- **DATA TO USE**:

=== Begin Enclosure ===

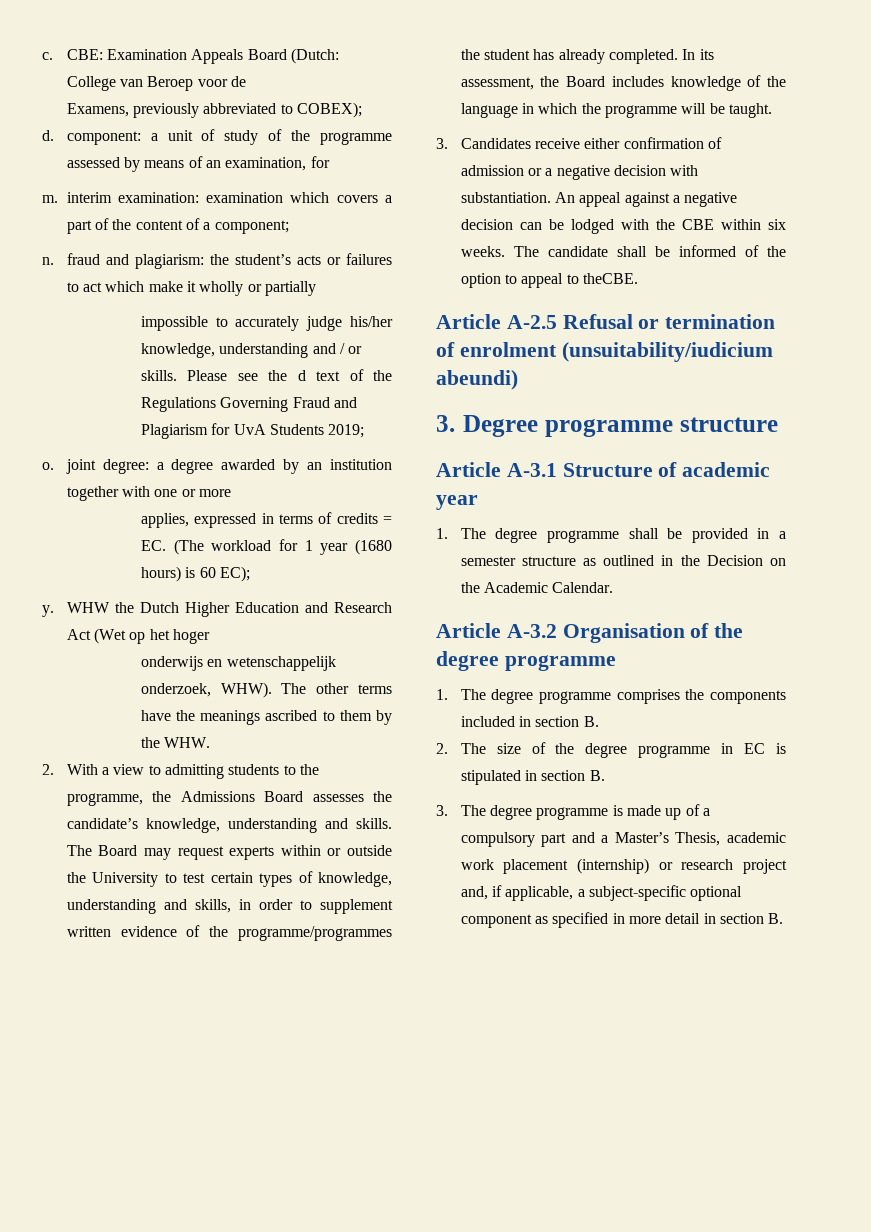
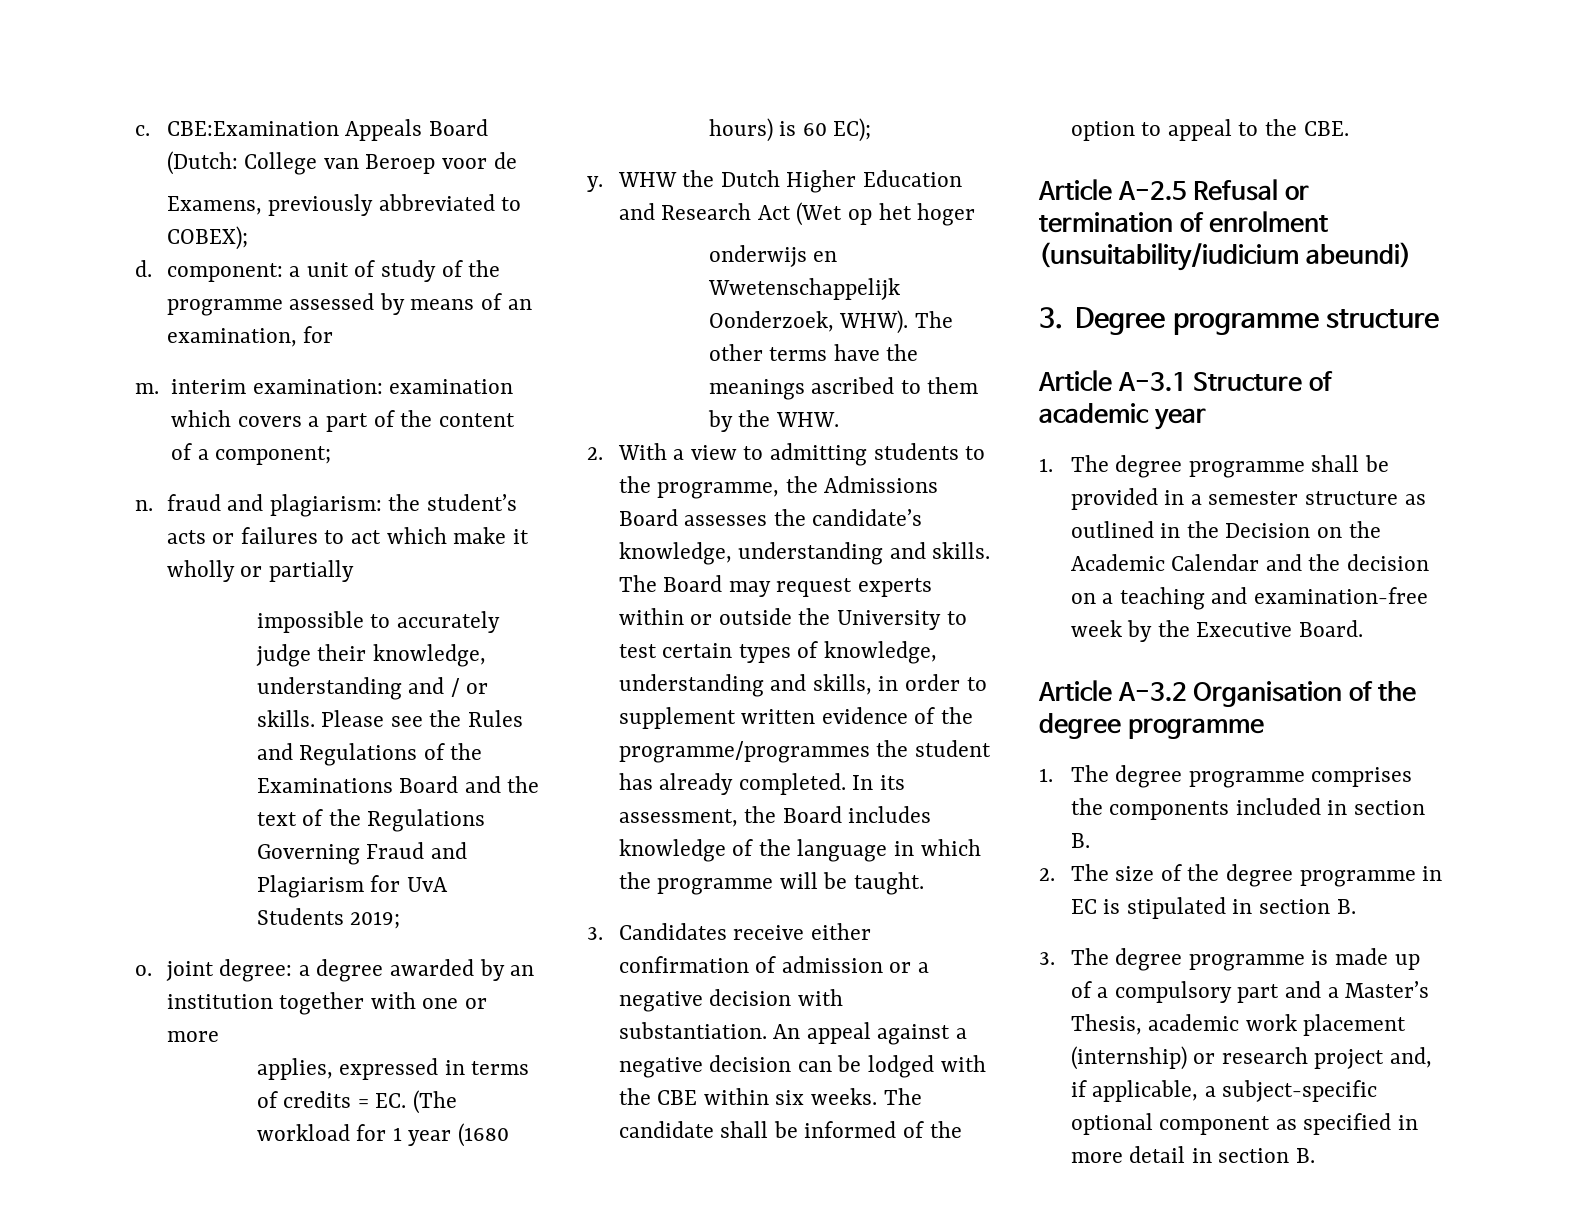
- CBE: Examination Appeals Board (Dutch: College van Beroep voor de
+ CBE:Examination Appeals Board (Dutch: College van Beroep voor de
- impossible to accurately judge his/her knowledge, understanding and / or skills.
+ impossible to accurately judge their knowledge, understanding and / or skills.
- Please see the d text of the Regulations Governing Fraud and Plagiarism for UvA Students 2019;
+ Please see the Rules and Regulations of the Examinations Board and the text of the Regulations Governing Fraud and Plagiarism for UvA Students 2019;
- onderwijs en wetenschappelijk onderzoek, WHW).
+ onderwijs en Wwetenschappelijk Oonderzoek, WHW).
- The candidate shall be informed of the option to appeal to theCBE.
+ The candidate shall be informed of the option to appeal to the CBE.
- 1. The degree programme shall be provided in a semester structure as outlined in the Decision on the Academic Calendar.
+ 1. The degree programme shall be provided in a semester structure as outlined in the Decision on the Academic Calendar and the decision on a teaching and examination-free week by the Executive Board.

=== End Enclosure ===

- **TASK**: Leave out the pictures, and write out all the remaining data above exactly.

- **SOLUTION TO THIS EXERCISE**:
- CBE: Examination Appeals Board (Dutch: College van Beroep voor de
+ CBE:Examination Appeals Board (Dutch: College van Beroep voor de
- impossible to accurately judge his/her knowledge, understanding and / or skills.
+ impossible to accurately judge their knowledge, understanding and / or skills.
- Please see the d text of the Regulations Governing Fraud and Plagiarism for UvA Students 2019;
+ Please see the Rules and Regulations of the Examinations Board and the text of the Regulations Governing Fraud and Plagiarism for UvA Students 2019;
- onderwijs en wetenschappelijk onderzoek, WHW).
+ onderwijs en Wwetenschappelijk Oonderzoek, WHW).
- The candidate shall be informed of the option to appeal to theCBE.
+ The candidate shall be informed of the option to appeal to the CBE.
- 1. The degree programme shall be provided in a semester structure as outlined in the Decision on the Academic Calendar.
+ 1. The degree programme shall be provided in a semester structure as outlined in the Decision on the Academic Calendar and the decision on a teaching and examination-free week by the Executive Board.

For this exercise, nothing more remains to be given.